Title Robust Instruction-Following in a Situated Agent via Transfer-Learning from Text
Authors Anonymous
Abstract Recent work has described neural-network-based agents that are trained to execute language-like commands in simulated worlds, as a step towards an intelligent agent or robot that can be instructed by human users. However, the instructions that such agents are trained to follow are typically generated from templates (by an environment simulator), and do not reflect the varied or ambiguous expressions used by real people. We address this issue by integrating language encoders that are pretrained on large text corpora into a situated, instruction-following agent.
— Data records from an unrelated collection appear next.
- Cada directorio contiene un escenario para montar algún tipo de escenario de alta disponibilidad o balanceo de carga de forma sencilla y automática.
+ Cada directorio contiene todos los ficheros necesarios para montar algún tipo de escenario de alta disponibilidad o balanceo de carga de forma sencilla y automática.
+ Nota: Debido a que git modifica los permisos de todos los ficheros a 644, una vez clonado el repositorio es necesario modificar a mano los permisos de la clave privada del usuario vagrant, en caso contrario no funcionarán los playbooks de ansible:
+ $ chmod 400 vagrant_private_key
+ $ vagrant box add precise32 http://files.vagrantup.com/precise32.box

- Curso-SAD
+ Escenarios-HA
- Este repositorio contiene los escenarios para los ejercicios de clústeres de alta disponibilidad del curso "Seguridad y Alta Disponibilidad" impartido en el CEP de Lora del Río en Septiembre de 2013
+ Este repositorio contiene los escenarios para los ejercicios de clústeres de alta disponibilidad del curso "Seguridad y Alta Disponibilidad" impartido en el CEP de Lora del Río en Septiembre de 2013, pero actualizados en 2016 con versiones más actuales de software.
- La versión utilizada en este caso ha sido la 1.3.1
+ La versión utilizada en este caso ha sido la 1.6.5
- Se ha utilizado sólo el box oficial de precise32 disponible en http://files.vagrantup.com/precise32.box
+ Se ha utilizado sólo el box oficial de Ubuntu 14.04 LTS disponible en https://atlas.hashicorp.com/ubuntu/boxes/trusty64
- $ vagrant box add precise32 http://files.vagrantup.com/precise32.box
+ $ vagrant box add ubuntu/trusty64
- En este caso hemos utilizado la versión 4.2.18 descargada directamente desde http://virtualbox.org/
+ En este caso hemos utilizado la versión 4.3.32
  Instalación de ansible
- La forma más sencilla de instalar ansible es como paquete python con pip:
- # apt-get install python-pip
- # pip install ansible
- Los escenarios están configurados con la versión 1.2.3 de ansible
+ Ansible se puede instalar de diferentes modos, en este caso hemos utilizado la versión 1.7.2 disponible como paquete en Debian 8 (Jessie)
In a procedurally-randomized first-person 3D world, we first train agents to follow synthetic instructions requiring the identification, manipulation and relative positioning of visually-realistic objects models. We then show how these abilities can transfer to a context where humans provide instructions in natural language, but only when agents are endowed with language encoding components that were pretrained on text-data. We explore techniques for integrating text-trained and environment-trained components into an agent, observing clear advantages for the fully-contextual phrase representations computed by the well-known BERT model, and additional gains by integrating a self-attention operation optimized to adapt BERT’s representations for the agent’s tasks and environment. These results bridge the gap between two successful strands of recent AI research: agent-centric behavior optimization and text-based representation learning.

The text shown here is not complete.